*** Opening of MATERIAL FOR THIS EXERCISE ***

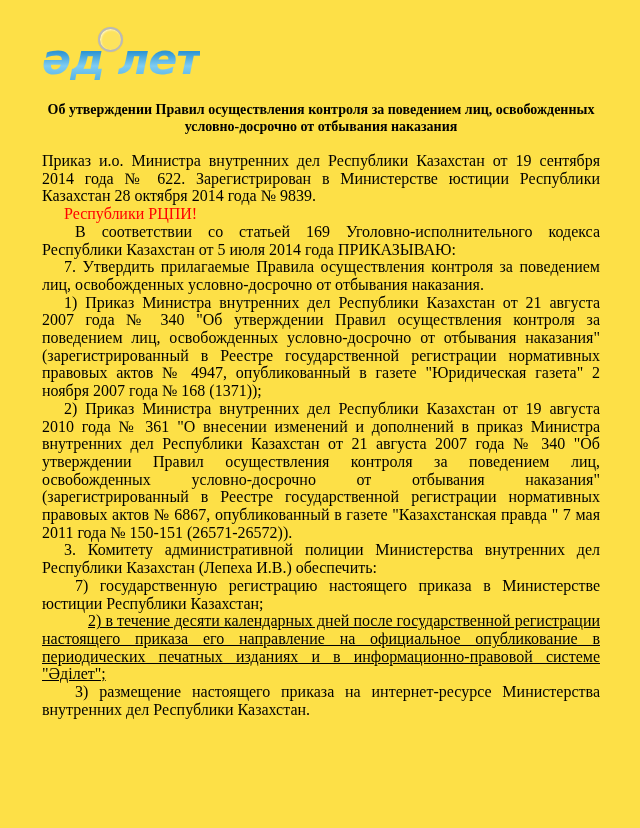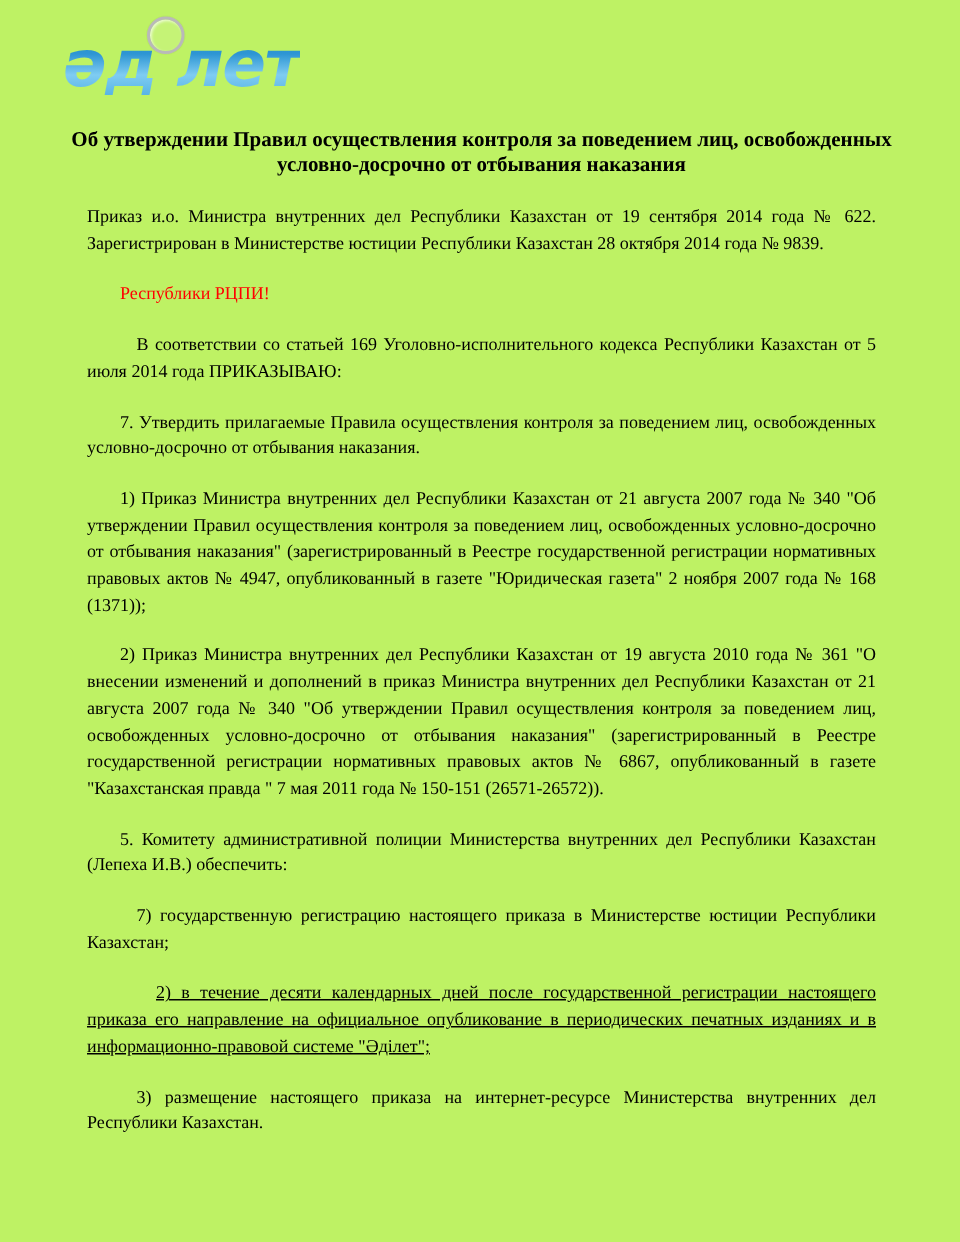--- a/index.html
+++ b/index.html
@@ -18,8 +18,8 @@
     box-sizing: border-box;
     width: 640px;
     height: 828px;
-    padding: 14px 40px 0 42px;
-    background: #bef264;
+    padding: 30px 40px 0 42px;
+    background: #fde047;
   }
 
   

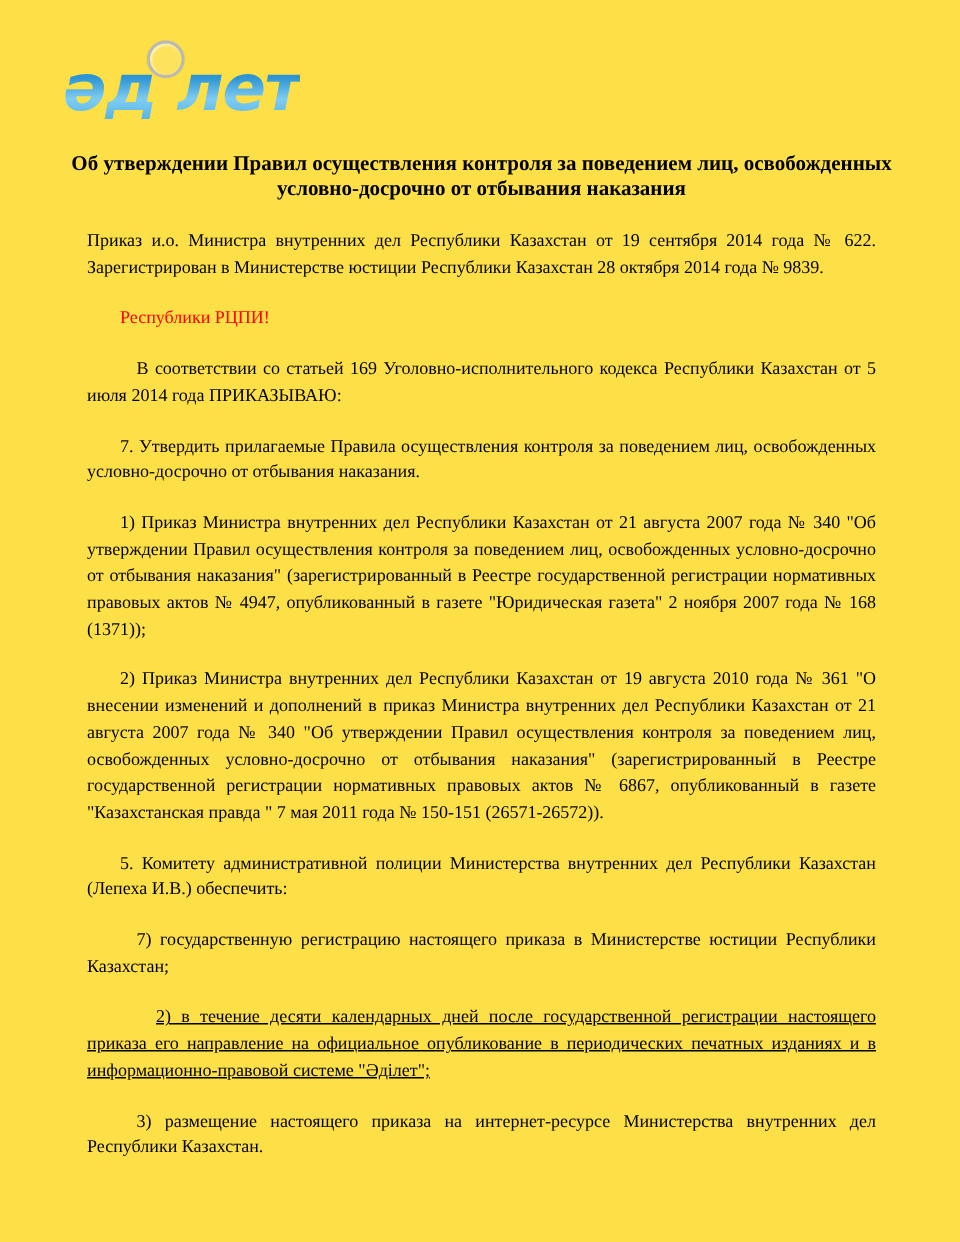--- a/index.html
+++ b/index.html
@@ -67,8 +67,8 @@
     text-align: center;
   }
   .doc-body .para {
-    margin: 16px;
-    font-size: 12px;
+    margin: 0;
+    font-size: 16px;
     line-height: 17.7px;
     text-align: justify;
   }

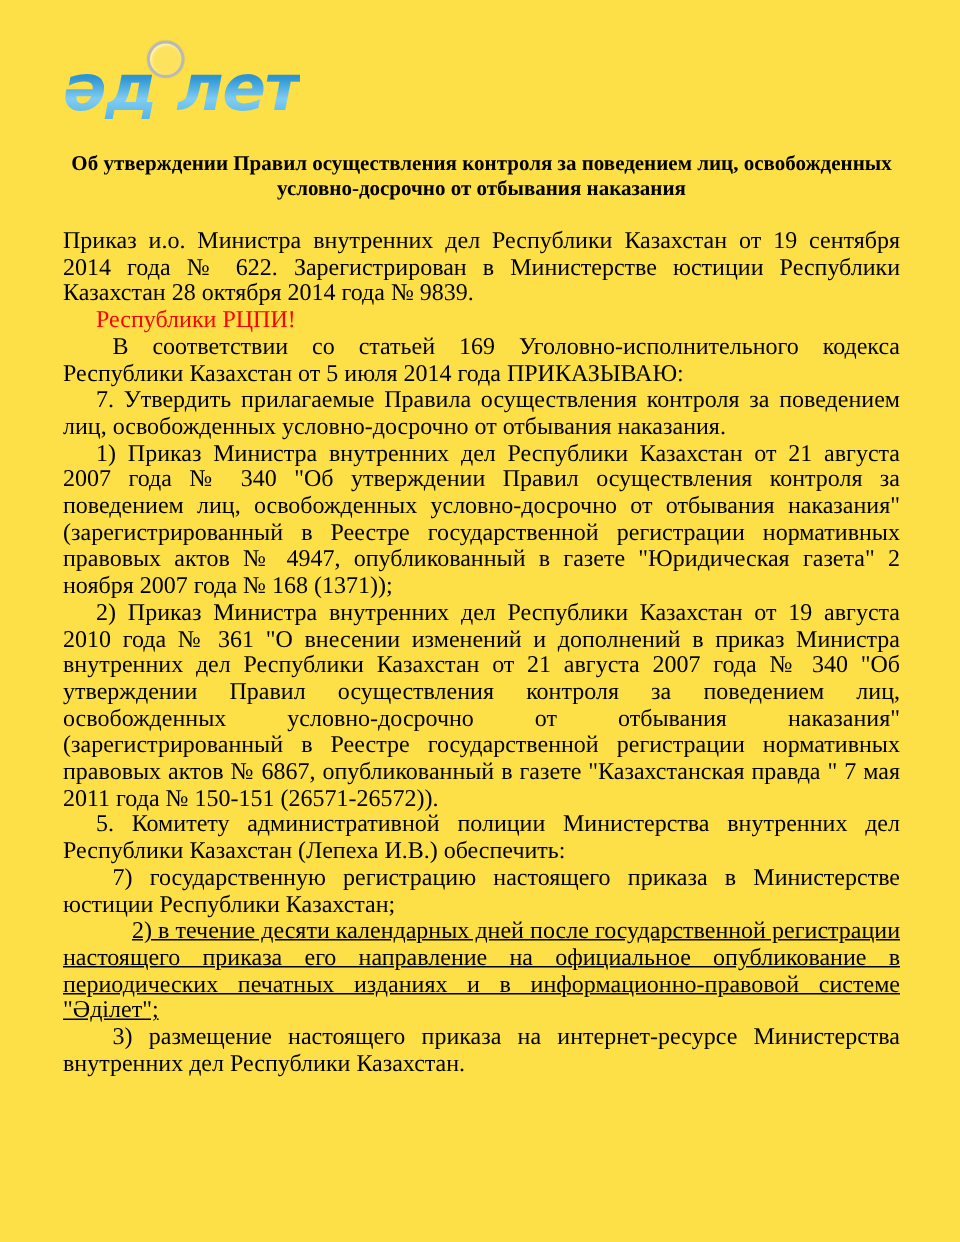--- a/index.html
+++ b/index.html
@@ -95,7 +95,7 @@
       <p class="para indent-1"><span>7. Утвердить прилагаемые Правила осуществления контроля за поведением лиц, освобожденных условно-досрочно от отбывания наказания.</span></p>
       <p class="para indent-1"><span>1) Приказ Министра внутренних дел Республики Казахстан от 21 августа 2007 года № 340 "Об утверждении Правил осуществления контроля за поведением лиц, освобожденных условно-досрочно от отбывания наказания" (зарегистрированный в Реестре государственной регистрации нормативных правовых актов № 4947, опубликованный в газете "Юридическая газета" 2 ноября 2007 года № 168 (1371));</span></p>
       <p class="para indent-1"><span>2) Приказ Министра внутренних дел Республики Казахстан от 19 августа 2010 года № 361 "О внесении изменений и дополнений в приказ Министра внутренних дел Республики Казахстан от 21 августа 2007 года № 340 "Об утверждении Правил осуществления контроля за поведением лиц, освобожденных условно-досрочно от отбывания наказания" (зарегистрированный в Реестре государственной регистрации нормативных правовых актов № 6867, опубликованный в газете "Казахстанская правда " 7 мая 2011 года № 150-151 (26571-26572)).</span></p>
-      <p class="para indent-1"><span>5. Комитету административной полиции Министерства внутренних дел Республики Казахстан (Лепеха И.В.) обеспечить:</span></p>
+      <p class="para indent-1"><span>3. Комитету административной полиции Министерства внутренних дел Республики Казахстан (Лепеха И.В.) обеспечить:</span></p>
       <p class="para indent-2"><span>7) государственную регистрацию настоящего приказа в Министерстве юстиции Республики Казахстан;</span></p>
       <p class="para indent-3"><span>2) в течение десяти календарных дней после государственной регистрации настоящего приказа его направление на официальное опубликование в периодических печатных изданиях и в информационно-правовой системе "Әділет";</span></p>
       <p class="para indent-2"><span>3) размещение настоящего приказа на интернет-ресурсе Министерства внутренних дел Республики Казахстан.</span></p>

*** Close of MATERIAL FOR THIS EXERCISE ***

> [INSTRUCTIONS TO FOLLOW] Reproduce all entries exactly. Pictures do not belong in the copy.

> [TASK RESULT]
--- a/index.html
+++ b/index.html
@@ -18,8 +18,8 @@
     box-sizing: border-box;
     width: 640px;
     height: 828px;
-    padding: 14px 40px 0 42px;
-    background: #bef264;
+    padding: 30px 40px 0 42px;
+    background: #fde047;
   }
 
   

--- a/index.html
+++ b/index.html
@@ -67,8 +67,8 @@
     text-align: center;
   }
   .doc-body .para {
-    margin: 16px;
-    font-size: 12px;
+    margin: 0;
+    font-size: 16px;
     line-height: 17.7px;
     text-align: justify;
   }

--- a/index.html
+++ b/index.html
@@ -95,7 +95,7 @@
       <p class="para indent-1"><span>7. Утвердить прилагаемые Правила осуществления контроля за поведением лиц, освобожденных условно-досрочно от отбывания наказания.</span></p>
       <p class="para indent-1"><span>1) Приказ Министра внутренних дел Республики Казахстан от 21 августа 2007 года № 340 "Об утверждении Правил осуществления контроля за поведением лиц, освобожденных условно-досрочно от отбывания наказания" (зарегистрированный в Реестре государственной регистрации нормативных правовых актов № 4947, опубликованный в газете "Юридическая газета" 2 ноября 2007 года № 168 (1371));</span></p>
       <p class="para indent-1"><span>2) Приказ Министра внутренних дел Республики Казахстан от 19 августа 2010 года № 361 "О внесении изменений и дополнений в приказ Министра внутренних дел Республики Казахстан от 21 августа 2007 года № 340 "Об утверждении Правил осуществления контроля за поведением лиц, освобожденных условно-досрочно от отбывания наказания" (зарегистрированный в Реестре государственной регистрации нормативных правовых актов № 6867, опубликованный в газете "Казахстанская правда " 7 мая 2011 года № 150-151 (26571-26572)).</span></p>
-      <p class="para indent-1"><span>5. Комитету административной полиции Министерства внутренних дел Республики Казахстан (Лепеха И.В.) обеспечить:</span></p>
+      <p class="para indent-1"><span>3. Комитету административной полиции Министерства внутренних дел Республики Казахстан (Лепеха И.В.) обеспечить:</span></p>
       <p class="para indent-2"><span>7) государственную регистрацию настоящего приказа в Министерстве юстиции Республики Казахстан;</span></p>
       <p class="para indent-3"><span>2) в течение десяти календарных дней после государственной регистрации настоящего приказа его направление на официальное опубликование в периодических печатных изданиях и в информационно-правовой системе "Әділет";</span></p>
       <p class="para indent-2"><span>3) размещение настоящего приказа на интернет-ресурсе Министерства внутренних дел Республики Казахстан.</span></p>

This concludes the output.